Corporate businesses are meant to maximize shareholder value. For such corporations to maximize long-term shareholder value, all stakeholders must collaborate rather than promote their personal welfare. According to Cheers (2011), the shareholder model holds the most appropriate framework for setting the priorities right for business. Its framework is a guide necessary for balancing any competing and conflicting interests of stakeholders. Being in a position to expose a fellow stakeholder and choosing to protect goes against the principles of the shareholder model. Deciding to cover the operations of a dishonest stakeholder may not interfere with corporate performance in the short-run, but will most definitely jeopardize productivity and business objectives in the long run. It is important that any stakeholder faced by the dilemma to cover or expose a colleague to reflect on the aim of the corporation in maximizing long-term shareholder wealth. Furthermore, shareholders entrust the stakeholders to make tough decisions on their behalf with the aim of providing consistent returns. As such, failing to expose a fellow stakeholder would not only be a betrayal of this trust, but also a show of weakness in handling an issue that demands responsibility. In the long term, the decision to cover may come to have a catastrophic impact on the business where other individuals will suffer from the earlier oversight.

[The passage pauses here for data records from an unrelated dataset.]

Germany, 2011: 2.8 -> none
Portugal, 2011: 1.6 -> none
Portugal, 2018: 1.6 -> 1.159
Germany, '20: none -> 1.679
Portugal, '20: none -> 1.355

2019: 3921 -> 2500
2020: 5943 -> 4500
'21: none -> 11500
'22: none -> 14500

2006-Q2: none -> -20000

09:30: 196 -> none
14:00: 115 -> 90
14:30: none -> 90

Corporate responsibility is a prerequisite for corporate success in performance and productivity. This is needed even more by the responsible stakeholders. According to Jensen (2001), the stakeholder theory appreciates value maximization in the sense that stakeholders, such as managers, have to be attentive to anything that could affect the firm. Stakeholders keen on maximizing value will not be swayed to fulfill short run interests at the expense of the corporation’s financial claimants. By covering the already compromised stakeholder, the firm-value is destroyed gradually. It is recommended that any person who is entrapped by the social groupings should focus on the principles of value-maximization and a touch of personal ethics. This means that any situation that compromises one’s ethics should be avoided because it betrays the guiding principles. Business ethics stipulates that applying ethical behavior constitutes operating honestly, competing fairly, abiding by provided regulation, and creating an enabling environment for the rest of stakeholders.

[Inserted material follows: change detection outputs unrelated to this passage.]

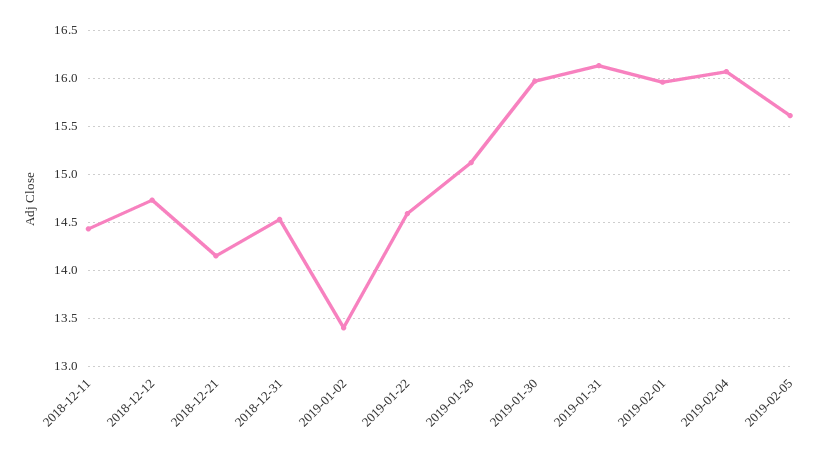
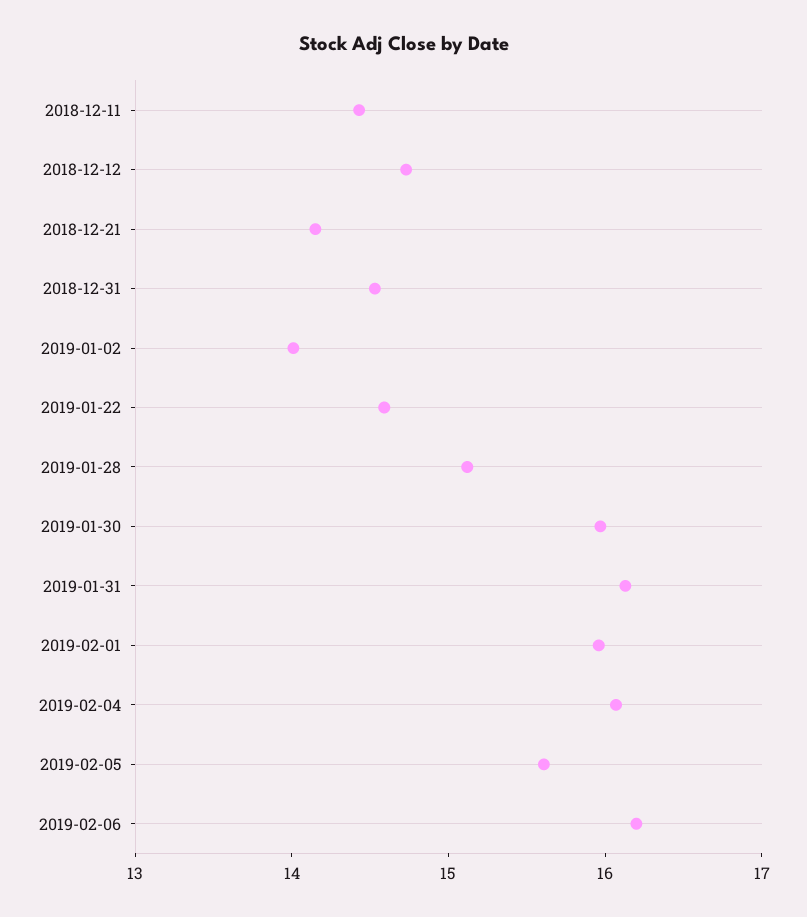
2019-01-02: 13.4 -> 14
2019-02-06: none -> 16.2

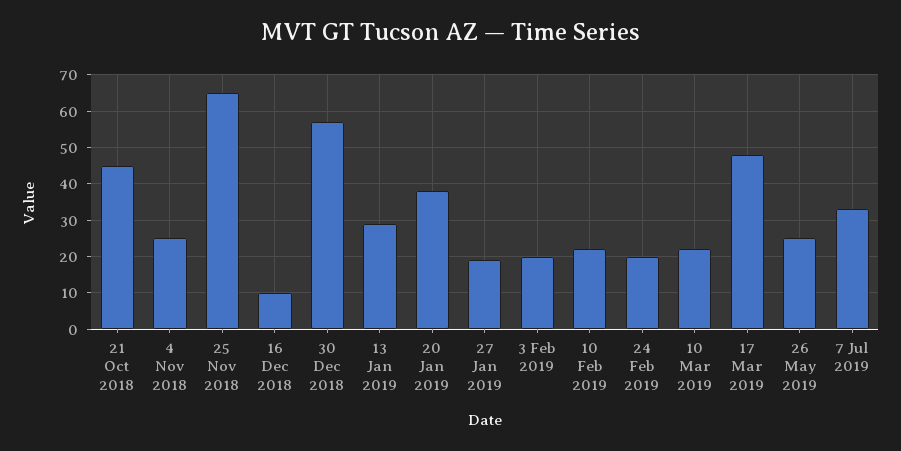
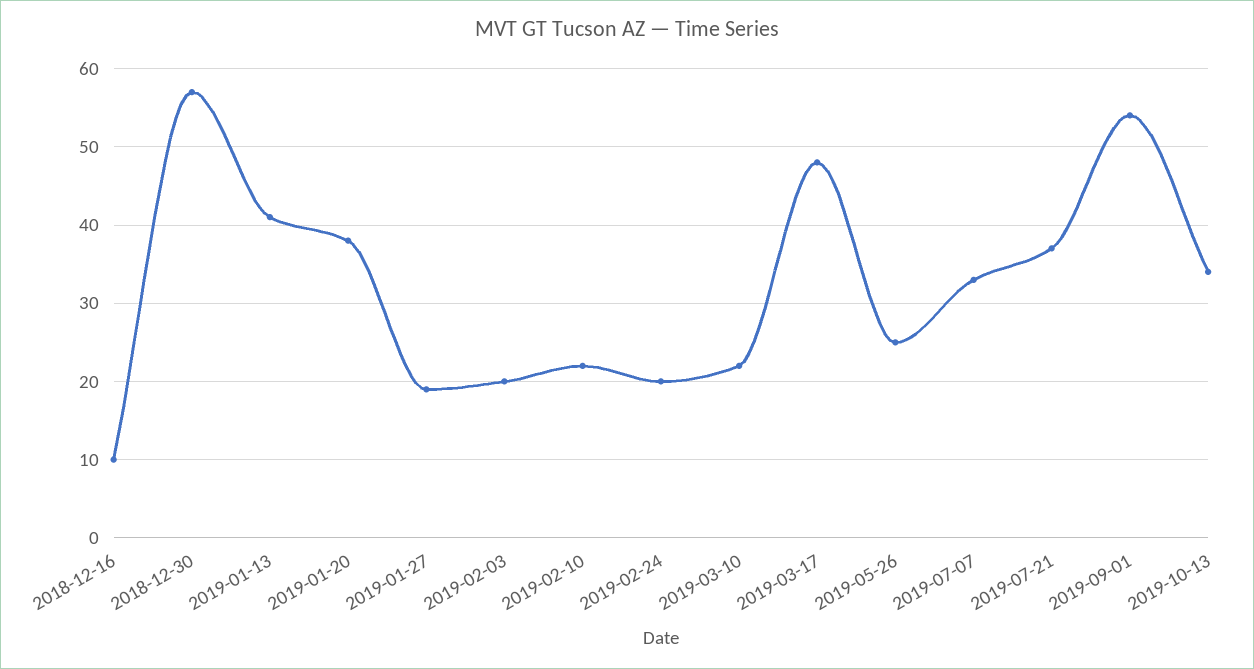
21 Oct 2018: 45 -> none
4 Nov 2018: 25 -> none
25 Nov 2018: 65 -> none
13 Jan 2019: 30 -> 41
2019-07-21: none -> 37
2019-09-01: none -> 54
2019-10-13: none -> 34

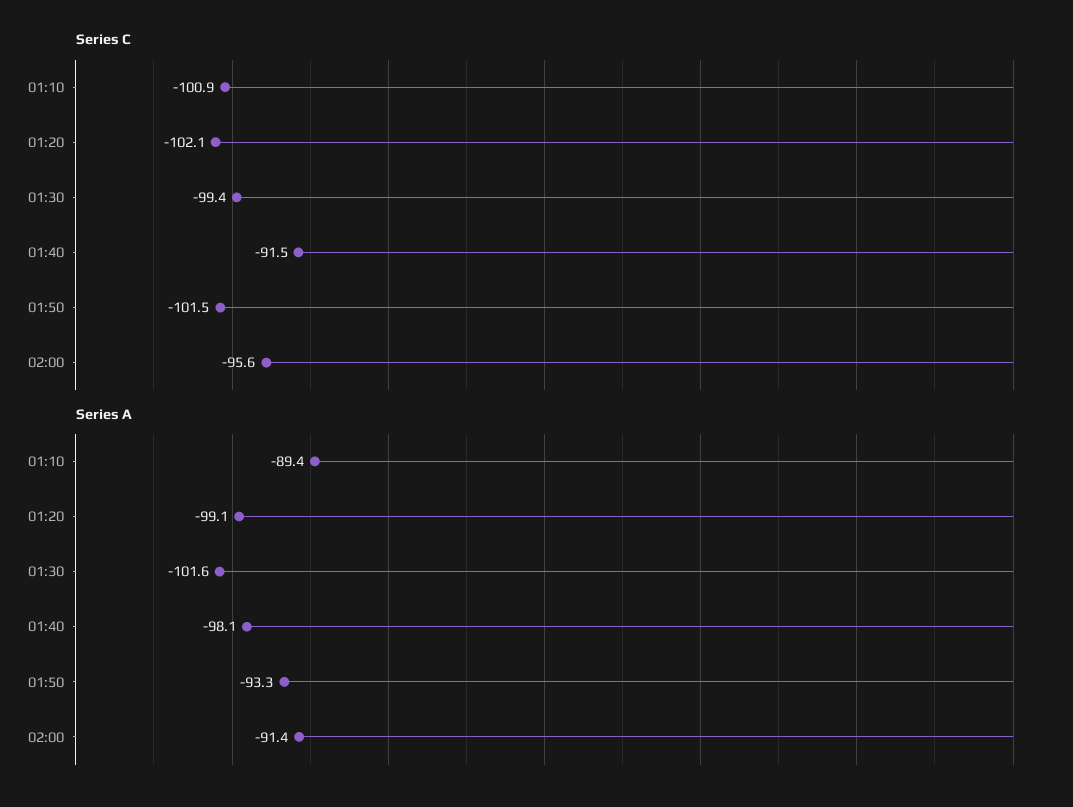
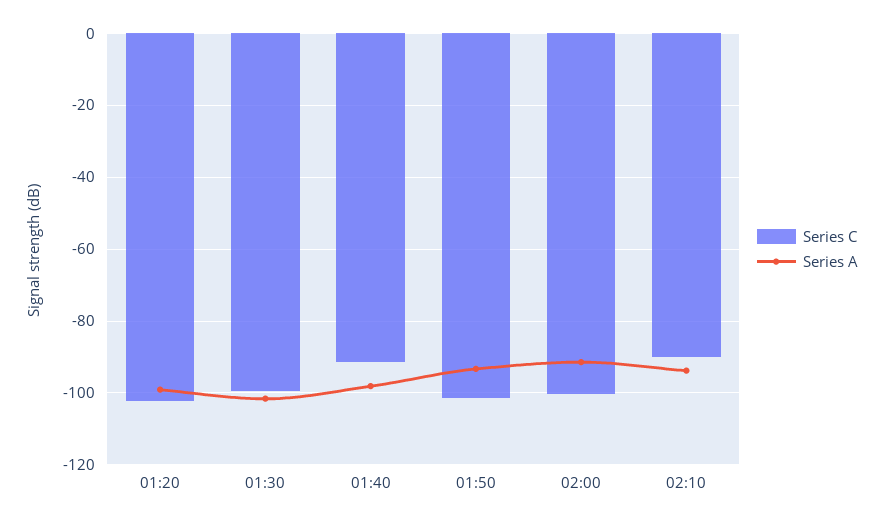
Series C, 01:10: -100.9 -> none
Series C, 02:00: -95.6 -> -100
Series A, 01:10: -89.4 -> none
Series C, 02:10: none -> -90
Series A, 02:10: none -> -94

Not only should a responsible person keep the best interests of other stakeholders at the forefront, but also defend the business in line with the expectations. If this is not achieved, the business stands to lose its sustainability battle by covering what would jeopardize a corporation’s performance. So many scandals have been noted of businesses that have failed on corporate governance as a result of a few dishonest people who were allowed to commit inappropriate actions for too long. The corporate performance was affected by the scandals in Worldcom and Tyco to the extent that sustainability became a long lasting issue. What is evident is that the inability to make appropriate decisions reflected the behavior of irresponsible stakeholders who had failed to rely on business ethics and ignored the interests of all stakeholders. Exposing a stakeholder who has been compromised provides a pillar of sustaining a business and improving corporate performance.

Conclusion

Corporate performance is tied to the individual decisions made by individual stakeholders. Corporations are meant to maximize shareholder value in the long-term. However, this objective may become blurred when the stakeholders are compromised, and their colleagues decide to cover their operations. Several businesses have already failed to sustain their operations in the past as a result of such indecisiveness. Exposing rogue stakeholders acts as a critical prerequisite for corporate performance because business interests are prioritized rather than personal ones. Despite the need to cling on to social groups, it is recommended that anyone who is in a position to expose stakeholders should not hesitate. Compromised stakeholders should be exposed.

References

Cheers, Z. (2011). The Corporate Social Responsibility Debate.

Jensen, M. C. (2001). Value maximization, stakeholder theory, and the corporate objective function. Journal of Applied Corporate Finance, 14(3), 8-21.